Late in 2025, something happened in Australia's electricity grid that engineers and policymakers had been pencilling in for years but weren't entirely sure would land on schedule. Renewable sources delivered more than half of all power flowing through the NEM across the December quarter. Not in a single record-breaking hour, not on a calm autumn Sunday, but across a full three-month period. Ten years ago, renewables were handling ~14.6 per cent of east coast electricity. Getting from there to here wasn't the result of any one policy or project: it was rooftop solar spreading quietly across four million homes and businesses, wind and solar farms going up at scale, and a wave of grid-connected batteries only now starting to show what it can actually do.

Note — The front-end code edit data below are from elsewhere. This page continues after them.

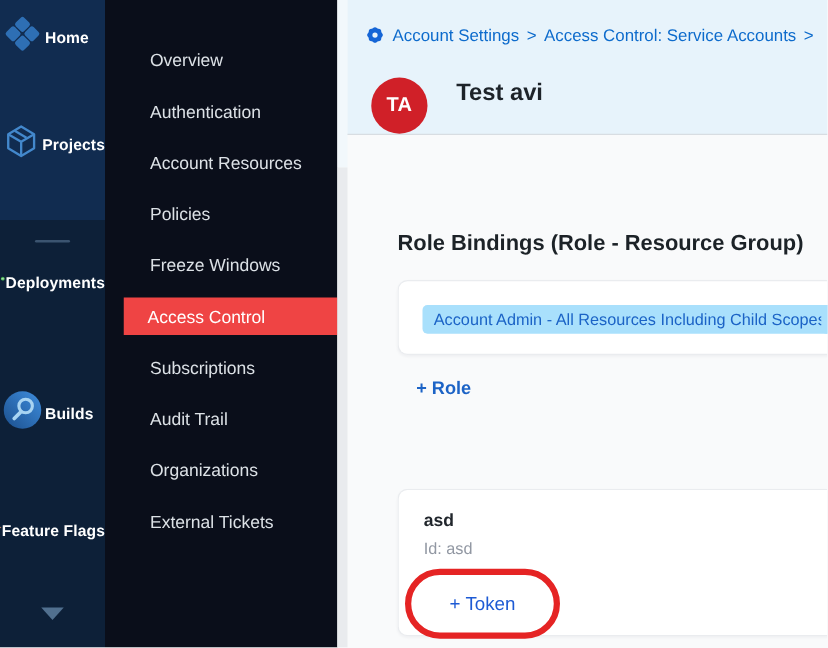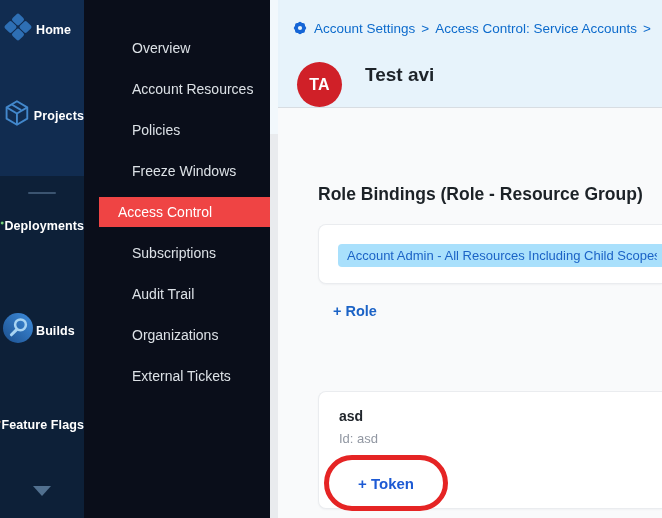--- a/index.html
+++ b/index.html
@@ -12,21 +12,21 @@
   .rail-top-bg { position:absolute; left:0; top:0; width:84px; height:176px; background:#112c50; }
   .module { position:absolute; left:0; width:84px; display:flex; flex-direction:row; align-items:center; cursor:pointer; }
   .module svg { display:block; }
   .mlabel { margin-top:5px; color:#ffffff; font-size:12.5px; font-weight:700; letter-spacing:.1px; white-space:nowrap; }
   .rail-divider { position:absolute; left:28px; top:192px; width:28px; height:2px; background:#3b5470; border-radius:1px; }
   .rail-chevron { position:absolute; left:33px; top:486px; width:0; height:0;
     border-left:9px solid transparent; border-right:9px solid transparent; border-top:10px solid #51708f; }
 
   
   .submenu { position:absolute; left:84px; top:0; width:186px; height:518px; background:#0a0e1a; padding-top:27px; }
-  .nav-item { height:41px; display:flex; align-items:center; padding-left:48px; cursor:pointer; }
+  .nav-item { height:41px; display:flex; align-items:center; padding-left:36px; cursor:pointer; }
   .nav-label { color:#dce1e6; font-size:14px; }
   .nav-item.active { height:30px; margin:5.5px 0 5.5px 15px; padding-left:19px; background:#ef4444; }
   .nav-item.active .nav-label { color:#ffffff; font-weight:500; }
 
   
   .main { position:absolute; left:270px; top:0; width:392px; height:518px; background:#f9fafb; }
   .gutter-top { position:absolute; left:0; top:0; width:8px; height:134px; background:#f2f8fc; }
   .gutter-bottom { position:absolute; left:0; top:134px; width:8px; height:384px; background:#e9ebee; }
 
   .page-header { position:absolute; left:8px; top:0; width:384px; height:108px; background:#e7f3fb; border-bottom:1px solid #d8dde2; }
@@ -50,21 +50,21 @@
   .tag { position:absolute; left:19px; top:19px; height:23px; display:inline-flex; align-items:center;
     padding:0 9px; background:#a9e0fc; color:#1b63c6; font-size:13px; font-weight:500; border-radius:4px; white-space:nowrap; cursor:pointer; }
   .tag-partial { left:auto; right:0; width:5px; padding:0; border-radius:4px 0 0 4px; }
 
   .link-btn { background:none; border:none; cursor:pointer; font-family:"Liberation Sans", sans-serif; }
   .add-role { position:absolute; left:63px; top:303px; font-size:14.5px; font-weight:700; color:#1c63c6; }
   .key-name { position:absolute; left:20px; top:16px; font-size:14px; font-weight:700; color:#21262c; }
   .key-id { position:absolute; left:20px; top:39px; font-size:13px; color:#9197a2; }
   .annotation { position:absolute; left:5px; top:63px; width:124px; height:56px; border:5px solid #e52424;
     border-radius:28px; display:flex; align-items:center; justify-content:center; }
-  .add-token { font-size:15px; font-weight:700; color:#1d5ad4; }
+  .add-token { font-size:15px; font-weight:400; color:#1d5ad4; }
 </style>
 </head>
 <body>
 
 <div class="app">
 
   <aside class="rail">
     <div class="rail-top-bg"></div>
 
     <div class="module" style="top:9px">
@@ -136,20 +136,23 @@
       </svg>
       <span class="mlabel">Feature Flags</span>
     </div>
 
     <div class="rail-chevron"></div>
   </aside>
 
   <nav class="submenu">
     <div class="nav-item">
         <span class="nav-label">Overview</span>
+      </div>
+    <div class="nav-item">
+        <span class="nav-label">Authentication</span>
       </div>
     <div class="nav-item">
         <span class="nav-label">Account Resources</span>
       </div>
     <div class="nav-item">
         <span class="nav-label">Policies</span>
       </div>
     <div class="nav-item">
         <span class="nav-label">Freeze Windows</span>
       </div>

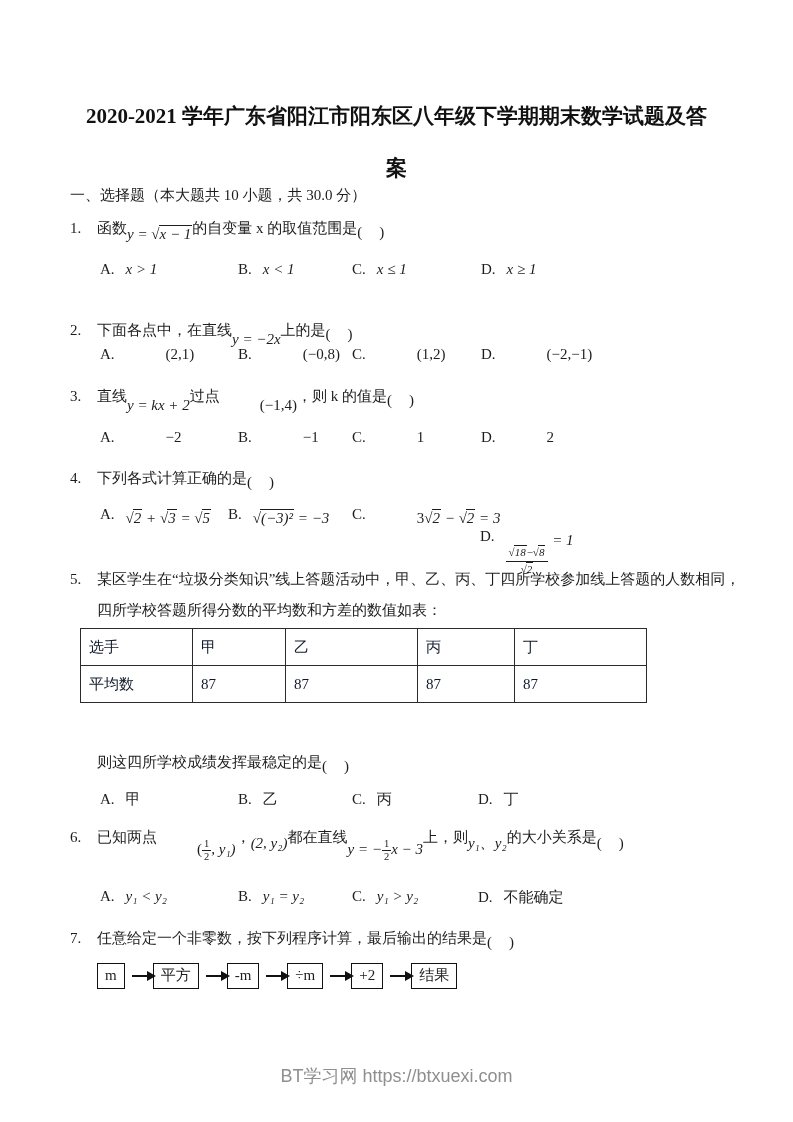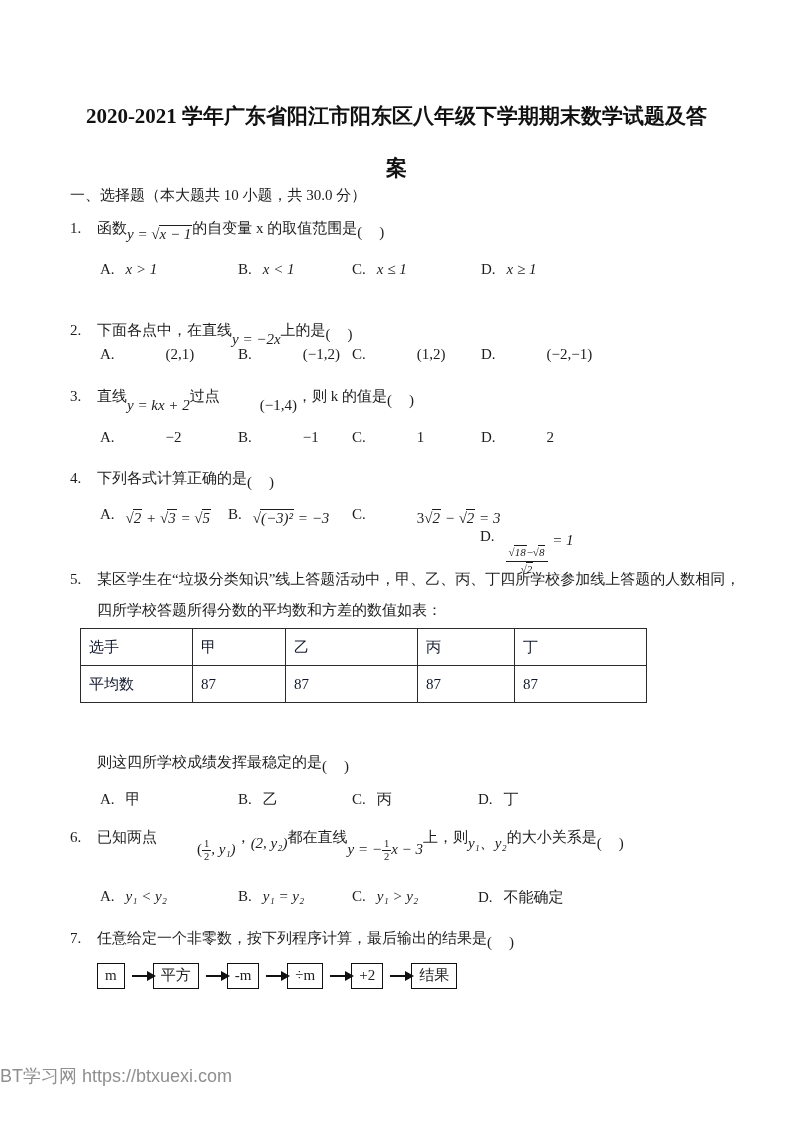--- a/index.html
+++ b/index.html
@@ -39,21 +39,21 @@
   table.score td { border:1px solid #2b2b2b; padding:2px 8px; vertical-align:middle; }
   .c0 { width:112px; } .c1 { width:93px; } .c2 { width:132px; } .c3 { width:97px; } .c4 { width:132px; }
   .r0 td { height:37px; } .r1 td { height:37px;margin-left:40px; } .r2 td { height:43px; }
   .flow { position:absolute; top:963px; left:97px; display:flex; align-items:center; }
   .fbox { border:1px solid #111; padding:1px 7px 2px; font-size:15px; min-width:24px;
           text-align:center; line-height:21px; background:#fff; }
   .arrow { width:15px; height:2px; background:#111; margin:0 6px 0 7px; position:relative; }
   .arrow::after { content:""; position:absolute; right:-9px; top:-4px;
                   border-left:9px solid #111; border-top:5px solid transparent;
                   border-bottom:5px solid transparent; }
-  .footer { top:1064px; left:0; width:793px; font-size:18px;
+  .footer { top:1064px; left:0; width:793px; text-align:center; font-size:18px;
             color:#8f8f8f; font-family:"Liberation Sans","DejaVu Sans",sans-serif; }
   .paren { letter-spacing:1px; }
 </style>
 </head>
 <body>
 
 <div class="abs title">
   <div>2020-2021 学年广东省阳江市阳东区八年级下学期期末数学试题及答</div>
   <div>案</div>
 </div>
@@ -68,21 +68,21 @@
   <span class="opt oB"><span class="olabel">B.</span><span class="math">x &lt; 1</span></span>
   <span class="opt oC"><span class="olabel">C.</span><span class="math">x ≤ 1</span></span>
   <span class="opt oD"><span class="olabel">D.</span><span class="math">x ≥ 1</span></span>
 </div>
 
 <div class="q" style="top:321px">
   <span class="qno">2.</span><span>下面各点中，在直线</span><span class="math d9">y = −2x</span><span>上的是</span><span class="paren d4">(　)</span>
 </div>
 <div class="opts" style="top:346px">
   <span class="opt oA"><span class="olabel">A.</span><span class="math up">(2,1)</span></span>
-  <span class="opt oB"><span class="olabel">B.</span><span class="math up">(−1,2)</span></span>
+  <span class="opt oB"><span class="olabel">B.</span><span class="math up">(−0,8)</span></span>
   <span class="opt oC"><span class="olabel">C.</span><span class="math up">(1,2)</span></span>
   <span class="opt oD"><span class="olabel">D.</span><span class="math up">(−2,−1)</span></span>
 </div>
 
 <div class="q" style="top:387px">
   <span class="qno">3.</span><span>直线</span><span class="math d9">y = kx + 2</span><span>过点</span><span class="math up d9">(−1,4)</span><span>，则 k 的值是</span><span class="paren d4">(　)</span>
 </div>
 <div class="opts" style="top:429px">
   <span class="opt oA"><span class="olabel">A.</span><span class="math up">−2</span></span>
   <span class="opt oB"><span class="olabel">B.</span><span class="math up">−1</span></span>

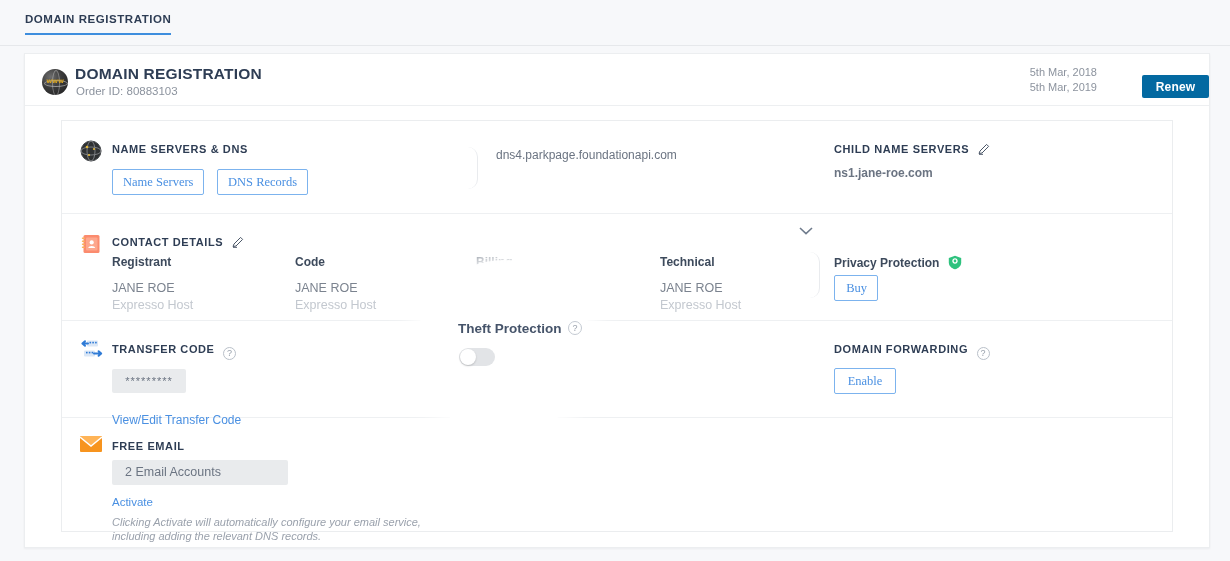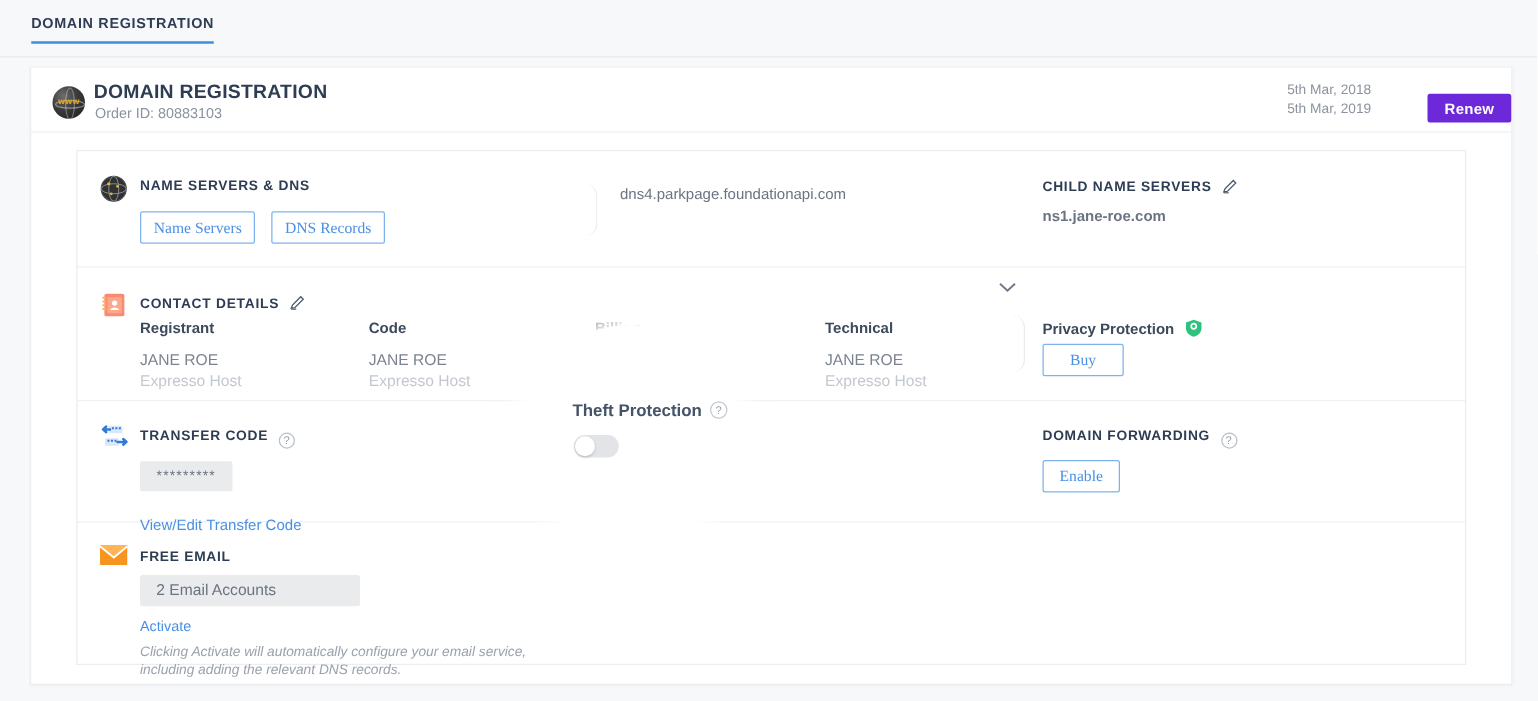--- a/index.html
+++ b/index.html
@@ -78,21 +78,21 @@
     position: absolute; left: 51px; top: 31px;
     font-size: 11.5px; color: #8c939e;
   }
   #dates {
     position: absolute; right: 112px; top: 11px;
     text-align: right; font-size: 11px; color: #8c939e; line-height: 15px;
   }
   #renew {
     position: absolute; right: 0px; top: 21px;
     width: 67px; height: 23px; line-height: 23px; text-align: center;
-    background: #6d28d9; color: #ffffff;
+    background: #0369a1; color: #ffffff;
     font-size: 12px; font-weight: bold; letter-spacing: .2px;
     border: none; border-radius: 2px; cursor: pointer;
     font-family: "Liberation Sans", sans-serif;
     margin-left: 28px;
   }
 
   
   #card {
     position: absolute; left: 36px; top: 66px;
     width: 1112px; height: 412px;
@@ -353,21 +353,21 @@
         <div id="contact-divider"></div>
         <div id="privacy-title">
           <span>Privacy Protection</span>
           <span style="display:inline-block; vertical-align:-3px; margin-left:5px;">
             <svg width="14" height="15" viewBox="0 0 14 15">
               <path d="M7 .7 L13.2 3 V7.5 C13.2 11 10.4 13.4 7 14.3 C3.6 13.4 .8 11 .8 7.5 V3 Z" fill="#2ec27e"></path>
               <path d="M7 3.2 C5.4 3.2 4.3 4.4 4.3 6 C4.3 7.6 5.4 8.8 7 8.8 C8.6 8.8 9.7 7.6 9.7 6 C9.7 4.4 8.6 3.2 7 3.2 Z M7 4.6 C7.8 4.6 8.3 5.2 8.3 6 C8.3 6.8 7.8 7.4 7 7.4 C6.2 7.4 5.7 6.8 5.7 6 C5.7 5.2 6.2 4.6 7 4.6 Z" fill="#ffffff"></path>
             </svg>
           </span>
         </div>
-        <button class="obtn" style="left:772px; top:61px; width:65px;">Buy</button>
+        <button class="obtn" style="left:772px; top:61px; width:44px;text-align:right;">Buy</button>
       </div>
 
       <div class="section" id="sec-transfer">
         <div class="sec-icon" style="top:17px;">
           <svg width="24" height="24" viewBox="0 0 24 24">
             <rect x="7" y="2.5" width="11" height="6" rx="1" fill="#dbe7f6"></rect>
             <path d="M8 5.5 L3 5.5 M5 3.2 L2.4 5.5 L5 7.8" fill="none" stroke="#2f7bd6" stroke-width="2" stroke-linecap="round" stroke-linejoin="round"></path>
             <rect x="9.5" y="3.8" width="1.6" height="1.6" fill="#2f7bd6"></rect>
             <rect x="12.3" y="3.8" width="1.6" height="1.6" fill="#2f7bd6"></rect>
             <rect x="15.1" y="3.8" width="1.6" height="1.6" fill="#2f7bd6"></rect>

The Clean Energy Regulator puts new renewable capacity added to the NEM at close to 7 GW for 2025, coming off a record 7.5 GW in 2024. Renewables covered 43.7 per cent of NEM generation across all of 2025, up from 39 per cent the year before. Total renewable output across the NEM and SWIS hit 106,656 GWh. A record 59.7 million Large-scale Generation Certificates were created, up 8.2 million on 2024. Each LGC represents real accredited generation in the Australia renewable energy market, so that jump matters.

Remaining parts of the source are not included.